The center under Hall’s leadership will have goals that include creating and leading studies of human genome variation and disease; enhancing the university’s abilities in computational genomics, bioinformatics, and data science; and leading efforts at Yale to implement genomics in health care. According to Hall, the clinical component of the center’s work will emphasize making health care delivery more equitable. “My priorities at Yale include tackling the most pressing challenge in the field: how to translate increasingly powerful genomic technologies and increasingly vast genomic data resources into meaningful improvements in health care, in a manner that equally benefits people of all ancestry groups and ethnicities,” he says. “Reducing health disparities is a prime concern of mine.”

Starting more than a year ago, Antonio J. Giraldez, PhD, chair and Fergus F. Wallace Professor of Genetics, led the recruitment of Hall to Yale, where his primary appointment will be in the Department of Genetics. Says Giraldez, “Ira is a visionary human geneticist who thinks and acts ahead of the curve. We are delighted that he will be leading the center.” Giraldez also says he is excited about the expanded role the center will play. “The Yale Center for Genomic Health will bring separate genomic and genetic efforts across Yale and Connecticut under one center, fostering interactions and collaborations between basic science, clinical genetics and public health.”

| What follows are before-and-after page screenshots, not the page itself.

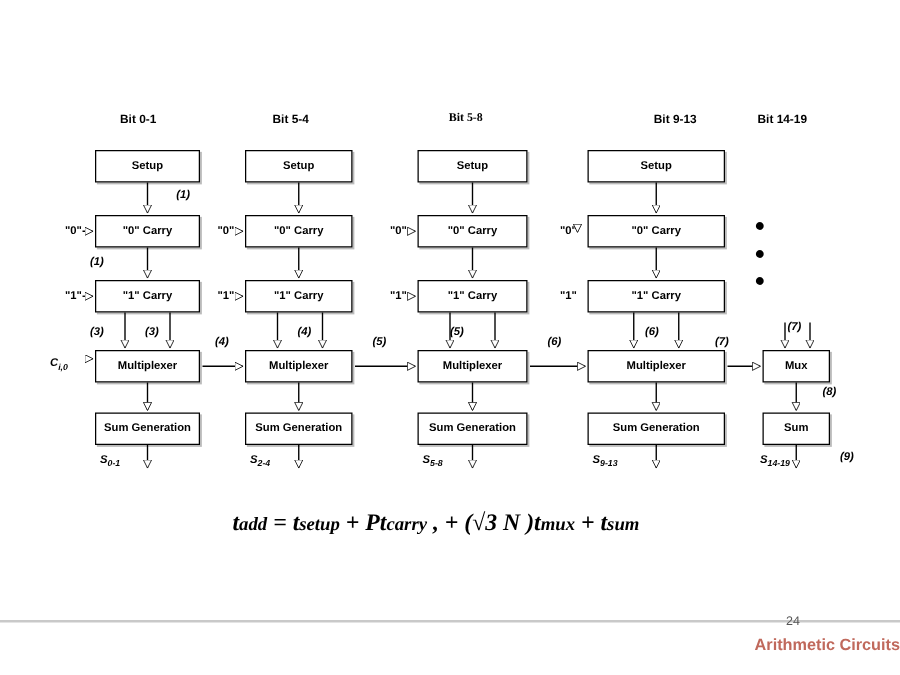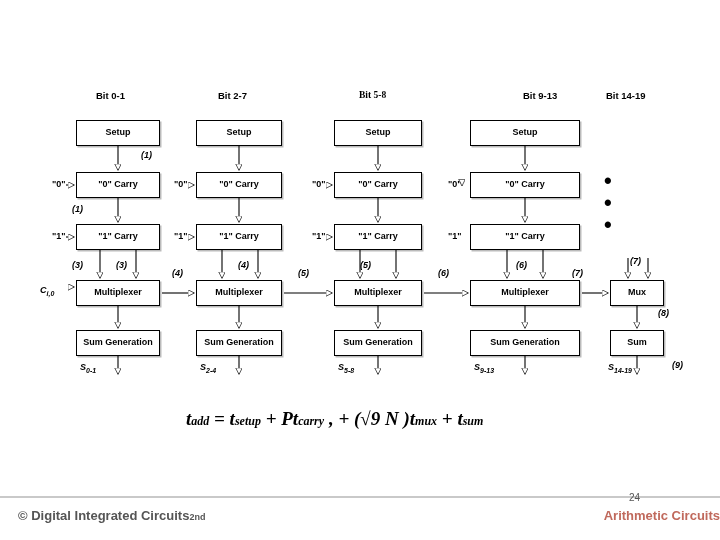"Bit 2-7" div.colhdr { text: 2-7 -> 5-4 }
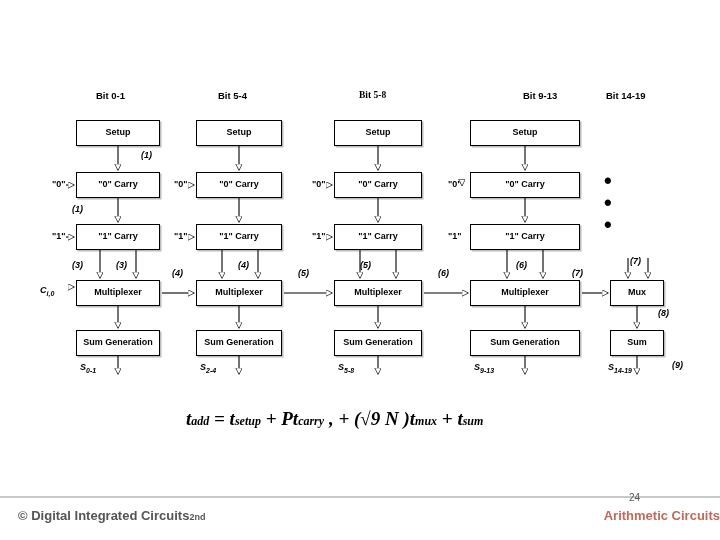"add" .equation .sb { font-size: 12px -> 15px }
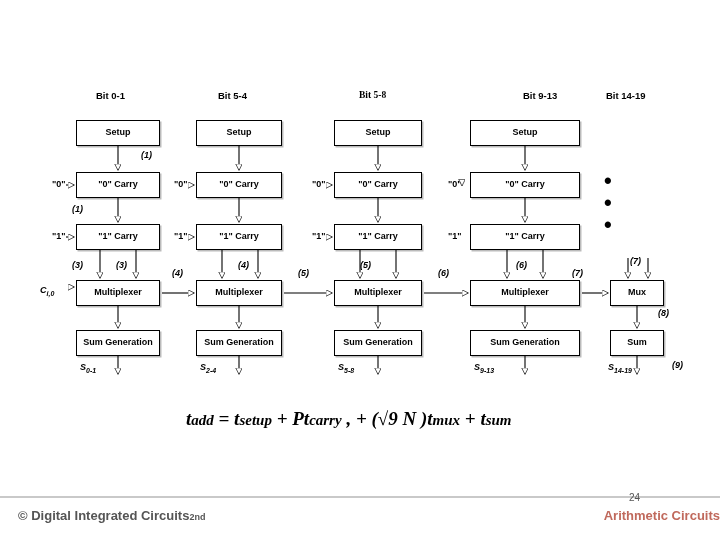"9 N" span { text: 9 -> 3 }
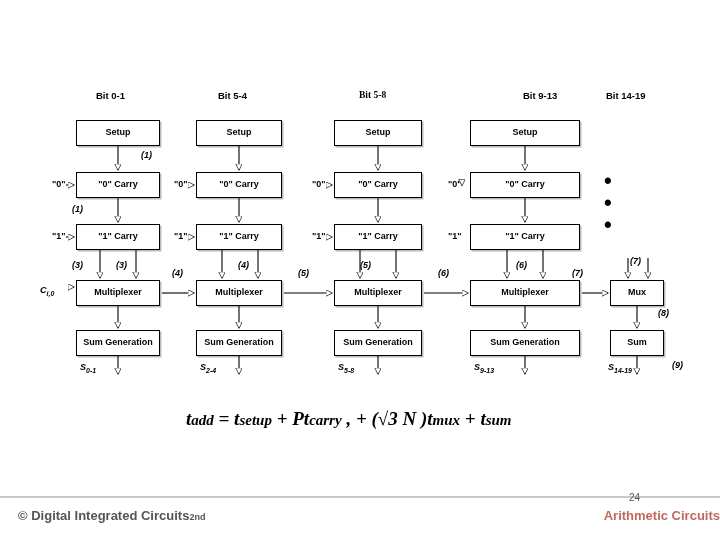"© Digital Integrated Circuits2nd" div.footer-left { html: <div> <span>© Digital Integrated Circuits</span><span>2nd</span> </div> -> none }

Funding for the center comes from the School of Medicine’s Office of the Dean, and from Yale New Haven Health (YNHH). One of the center’s goals for YNHH, in fact, will be to enhance the way the health system delivers care. Generations will play an integral role. “There is an opportunity not only to improve health care outcomes,” says Hall, “but also to decrease health care costs via earlier and more targeted deployment based on genomic information.”

Generations, funded by both YNHH and the School of Medicine, will continue to be led by Michael F. Murray, MD, director of clinical operations for the Center for Genomic Health. It is Generations’ goal to enroll more than 100,000 patients in and near Connecticut—with the aim of analyzing their DNA to develop useful data for predicting, preventing, and treating what may eventually be hundreds of gene related conditions. Hall says he is excited to work with Murray toward achieving this and many other goals.

The center also will work to facilitate collaborations across Yale, and work closely with the Yale Center for Genome Analysis, one of the nation’s largest academic gene sequencing facilities, which is dedicated to providing RNA expression profiling, DNA genotyping, and high-throughput sequencing using state of the art technologies.